Danish Centre for Haemoglobinopathies, Department of Haematology, Copenhagen University Hospital, Rigshospitalet, Copenhagen, Denmark.
Department of Immunology and Microbiology, Centre for Medical Parasitology, University of Copenhagen, Copenhagen, Denmark.
Am J Hematol. 2022 Dec;97(12):1520-1528. doi: 10.1002/ajh.26703. Epub 2022 Sep 27.
It is well established that splenic dysfunction occurs in early childhood in sickle cell anemia (SCA), although the determinants and consequences of splenic injury are not fully understood. In this study, we examined spleen size and splenic function in 100 children with SCA aged 0-16 years at King's College Hospital in London. Spleen size was assessed by abdominal ultrasound (US) and splenic function by pitted red blood cells (PIT counts). In our cohort, 5.6% of children aged 6-10 years and 19.4% of children aged 11-16 years had no visible spleen on US (autosplenectomy). Splenomegaly was common in all age groups, with 28% of children overall having larger spleens than the average for their age. Only one child had a PIT count suggesting preserved splenic function. We found no correlation between hemoglobin F levels and spleen size, nor was there any difference in spleen size between children treated with or without hydroxyurea. Although there was a trend toward increased spleen length in children with co-inherited α-thalassemia, this did not reach statistical significance. Finally, we found a strong association between erythrocyte deformability measured with oxygen gradient ektacytometry, spleen size, and PIT counts. In conclusion, our results do not agree with the general perception that most children with SCA undergo autosplenectomy within the first decade of life and indicate that loss of erythrocyte deformability contributes to loss of splenic filtration capacity in SCA, as well as phenotypical variations in spleen size.
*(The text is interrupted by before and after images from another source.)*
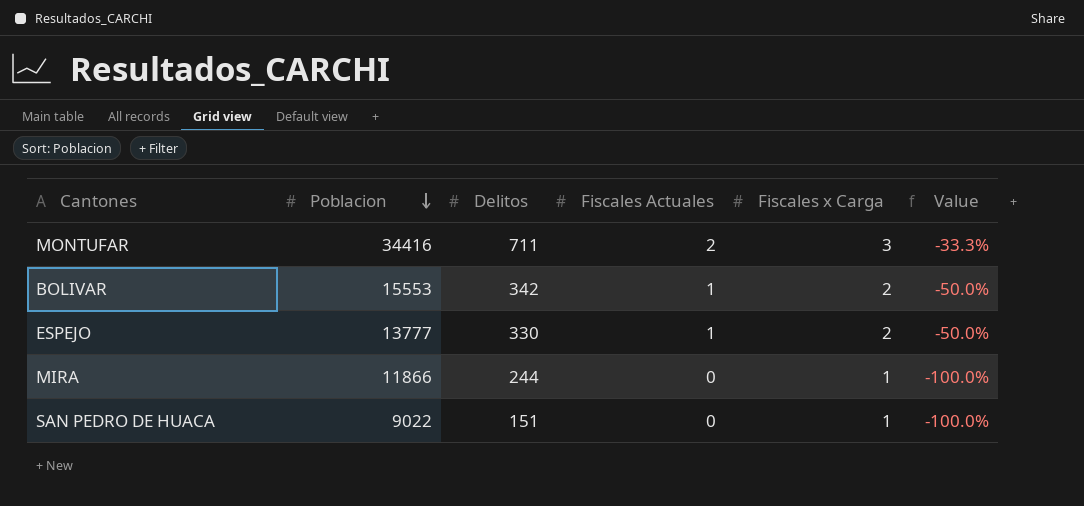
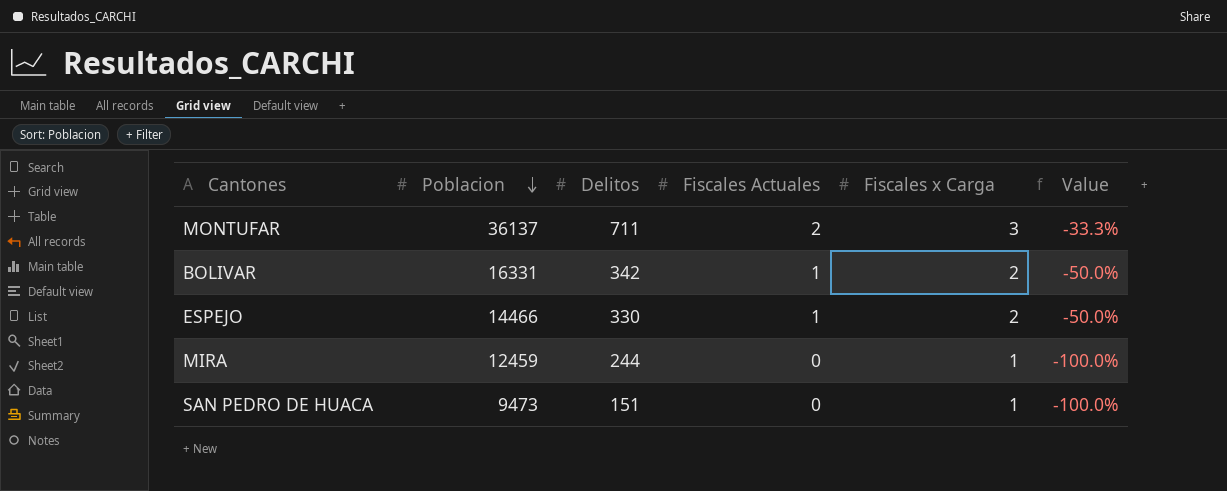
MONTUFAR | Poblacion: 34416 -> 36137
BOLIVAR | Poblacion: 15553 -> 16331
ESPEJO | Poblacion: 13777 -> 14466
MIRA | Poblacion: 11866 -> 12459
SAN PEDRO DE HUACA | Poblacion: 9022 -> 9473

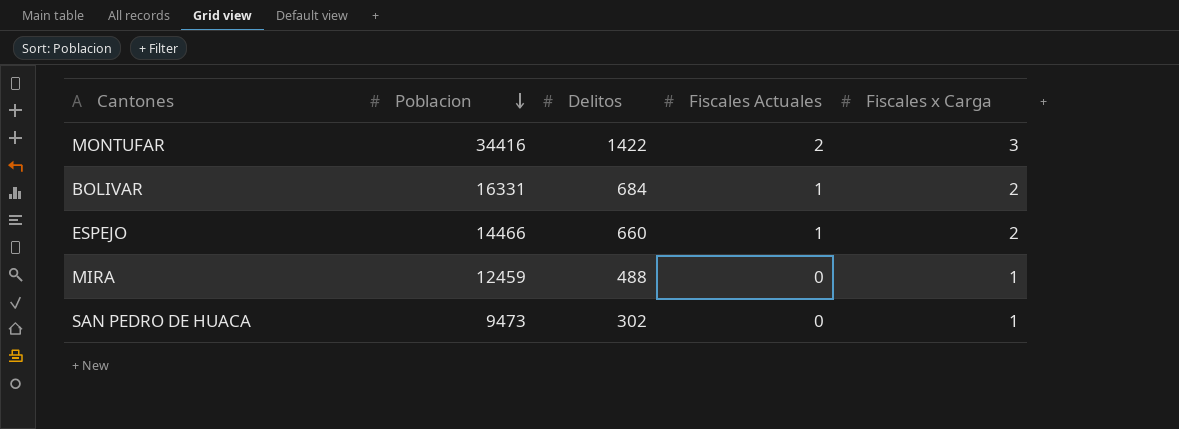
column Value | formula: ([Fiscales Actuales] - [Fiscales x Carga]) / [Fiscales x Carga] -> none
MONTUFAR | Poblacion: 36137 -> 34416
MONTUFAR | Delitos: 711 -> 1422
BOLIVAR | Delitos: 342 -> 684
ESPEJO | Delitos: 330 -> 660
MIRA | Delitos: 244 -> 488
SAN PEDRO DE HUACA | Delitos: 151 -> 302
众所周知,镰状细胞贫血(SCA)患儿在幼儿期就会出现脾脏功能障碍,尽管脾脏损伤的决定因素和后果尚未完全阐明。在这项研究中,我们检查了 100 名在伦敦国王学院医院就诊的 0-16 岁 SCA 患儿的脾脏大小和脾脏功能。通过腹部超声(US)评估脾脏大小,通过靶形红细胞(PIT 计数)评估脾脏功能。在我们的队列中,6-10 岁儿童中有 5.6%,11-16 岁儿童中有 19.4%的儿童在 US 上看不到脾脏(自发性脾切除)。所有年龄组的脾肿大都很常见,总体有 28%的儿童的脾脏比其年龄的平均脾脏大。只有 1 名儿童的 PIT 计数表明脾脏功能正常。我们发现血红蛋白 F 水平与脾脏大小之间没有相关性,也没有发现羟基脲治疗与未治疗的儿童之间脾脏大小存在差异。尽管在共遗传的α-地中海贫血的儿童中,脾脏长度有增加的趋势,但没有达到统计学意义。最后,我们发现用氧梯度 ektacytometry 测量的红细胞变形性与脾脏大小和 PIT 计数之间存在很强的关联。总之,我们的结果与普遍认为的大多数 SCA 患儿在生命的第一个十年内会发生自发性脾切除的观点不一致,表明红细胞变形性的丧失导致 SCA 中脾滤过能力丧失,以及脾脏大小的表型变化。